Effective planning implies that the organisation through its management, understand the procurement time frames to allow for effective projects implementation.
Project schedules need to take into account the internal lead time for effective control of project overruns. Lead time, the time it takes when need has been identified up to the time when delivery is completed in is two parts.
There is external lead time, the promise by various suppliers to deliver the goods or services after receipt of purchase order or conclusion of a contract.
Internal lead time involves the internal processes time from need identification to the time the contract is signed.
In the private sector, the internal lead time can be reduced without any hassle resulting in efficient service delivery and competitiveness of the organisation.
The public sector has specific rules that govern the management of internal lead times. Most of it includes the provision to satisfy the public procurement objectives of fairness, transparency, equal opportunity and integrity and limiting discretion on the process of expending tax-based public funds.
The public sector internal lead time processes are not regulated in total. Some activities are in the control of the procuring entity while others have stipulations in the law. The process of identification of need, compilation of specifications and the criteria for evaluation is initially in the control of accounting officer (AO).

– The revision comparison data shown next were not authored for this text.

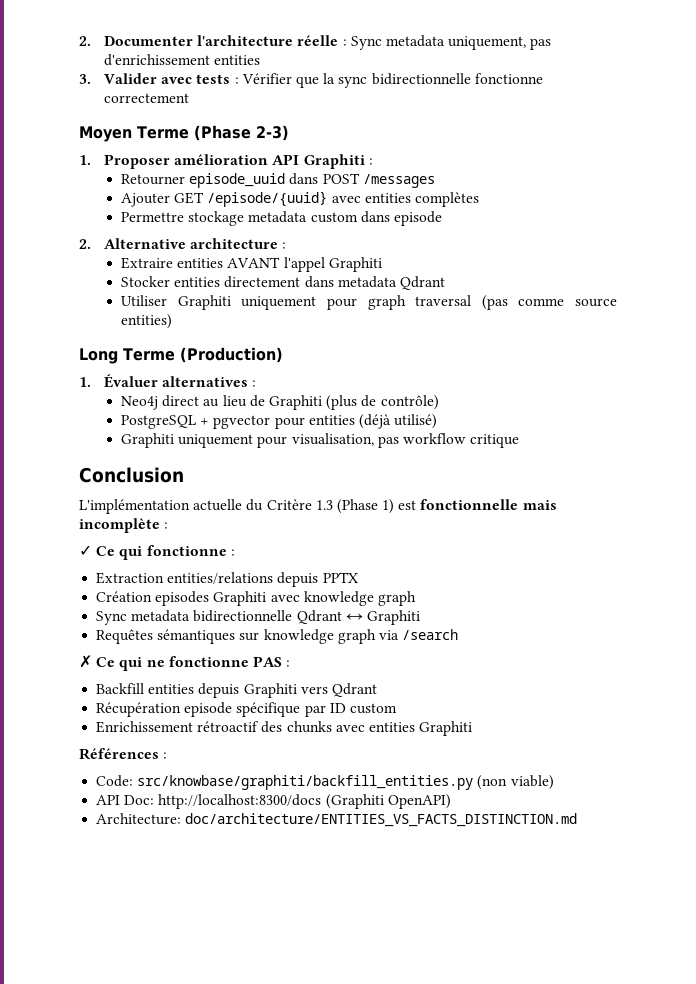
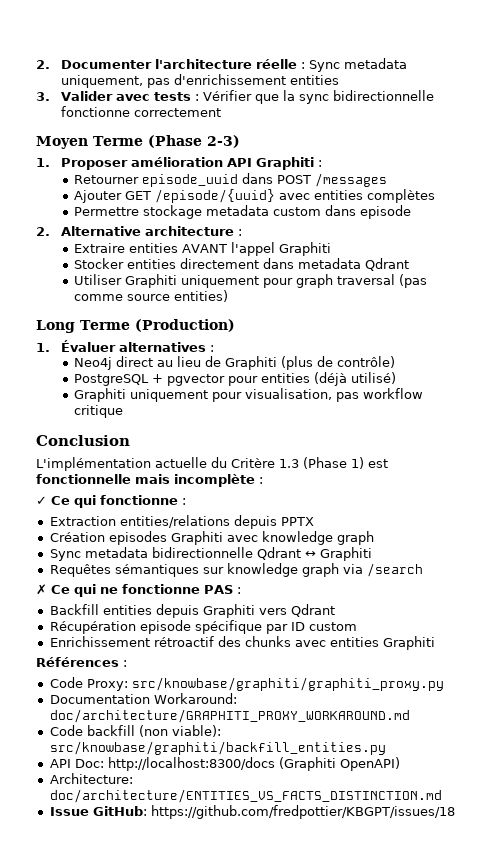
- Code: src/knowbase/graphiti/backfill_entities.py (non viable)
+ Code Proxy: src/knowbase/graphiti/graphiti_proxy.py
+ Documentation Workaround: doc/architecture/GRAPHITI_PROXY_WORKAROUND.md
+ Code backfill (non viable): src/knowbase/graphiti/backfill_entities.py
+ Issue GitHub: https://github.com/fredpottier/KBGPT/issues/18

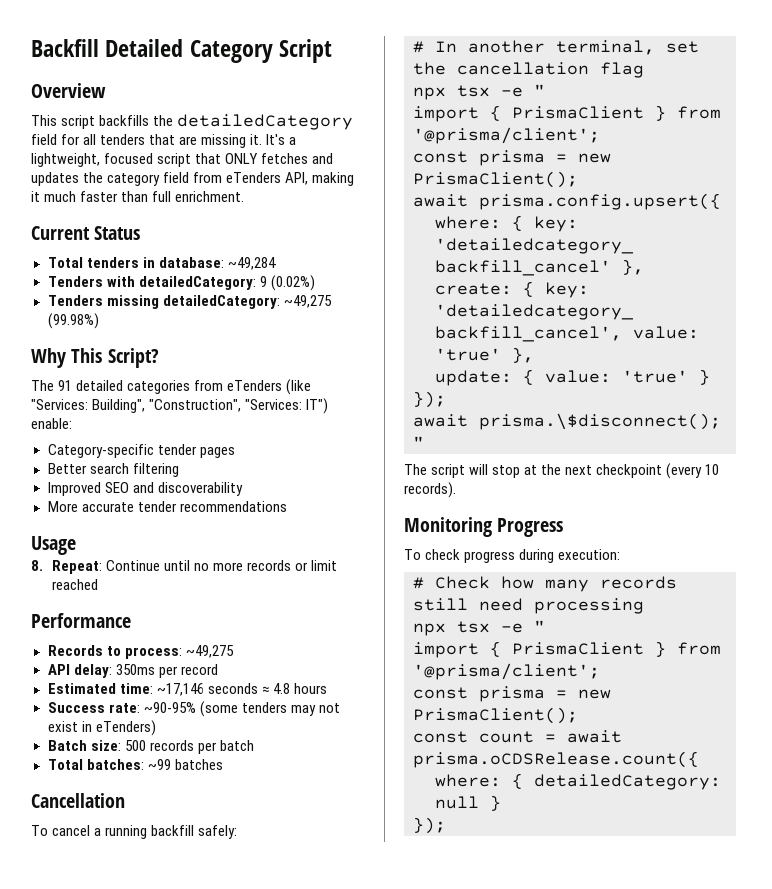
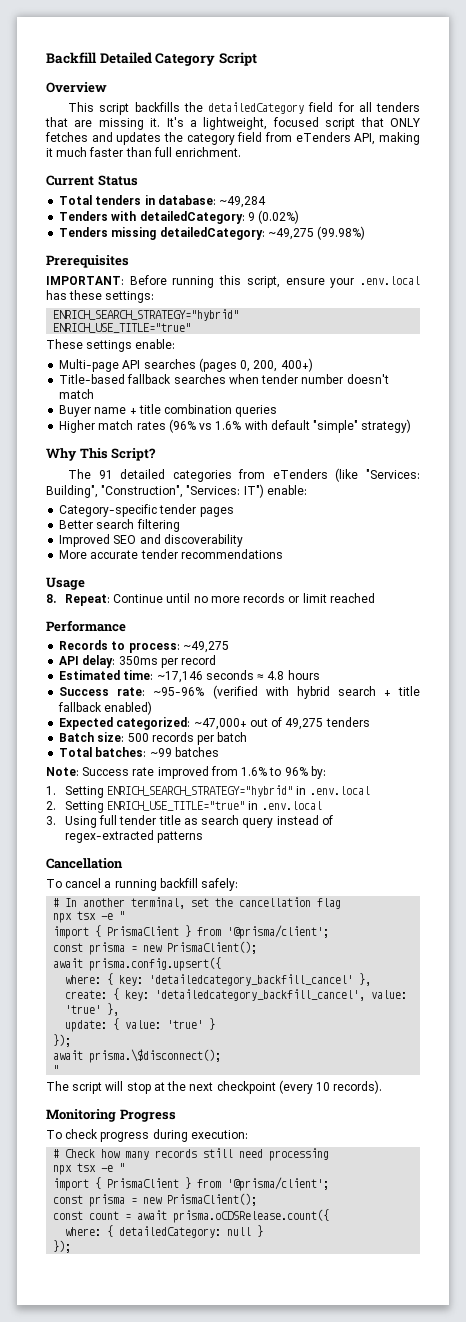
+ Prerequisites
+ IMPORTANT: Before running this script, ensure your .env.local has these settings:
+ ENRICH_SEARCH_STRATEGY="hybrid"
+ ENRICH_USE_TITLE="true"
+ These settings enable:
+ Multi-page API searches (pages 0, 200, 400+)
+ Title-based fallback searches when tender number doesn't match
+ Buyer name + title combination queries
+ Higher match rates (96% vs 1.6% with default "simple" strategy)
- Success rate: ~90-95% (some tenders may not exist in eTenders)
+ Success rate: ~95-96% (verified with hybrid search + title fallback enabled)
+ Expected categorized: ~47,000+ out of 49,275 tenders
+ Note: Success rate improved from 1.6% to 96% by:
+ 1. Setting ENRICH_SEARCH_STRATEGY="hybrid" in .env.local
+ 2. Setting ENRICH_USE_TITLE="true" in .env.local
+ 3. Using full tender title as search query instead of regex-extracted patterns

As for formal tenders, it is a requirement in terms of Section 8 (1) of the Procurement Regulations to forward the request for proposal (RFP) to the Principal Officer (PO) of the State Procurement Board (SPB) for approval. The approval of the RFP includes the general verification for consistent with Sections 31, 32 and 34 of the Procurement Act (Act).
The turnaround time for approval of RFPs are aligned to Section 22 (1) of the Procurement Regulations (Regs) that provides a 10-day window for communication of SPB decisions.
However, the process depends of the complexity of the requirements and the level of cooperation of the AO when correcting the RFP.
Section 9 (1) of the Regs, though vague, stipulates a minimum of 30 calendar days closing period, after tender advertisement. In addition, publication of tender adverts must be published in the Government Gazette and any national newspapers.
The Government Gazette is a weekly publication issued every Friday with a preceding Monday at 1000hrs acceptance deadline. Depending with the timing, it might take up to two weeks before the mandatory publication that follows the 30-day floating period.
After tender closing period, the AO has 15 days at law to submit recommendations to the SPB. The SPB has 10 days to advise the outcome of the tender.
After the award a standstill period of 20 calendar days for appeals in terms of Section 43 of the Act is provided. The internal lead time sum +/-90 calendar days for normal formal tender procedures.
The period can, however, be shortened by adopting special formal tenders (SFT) if SPB approves adoption of restrictive tendering under the listed circumstances in Section 7 of the Regs.
The chairman of the SPB may approve SFT for emergency situations or shorter tender closing period in line with Section 7 (1) and Section 9 (1) of the Regs.
It must also be known that queries and clarifications in tenders may require extension of the tender closing period to allow bidders to incorporate modifications of the RFP during the bidding period. Suppliers and the AOs need to plan accordingly in light of this presentation.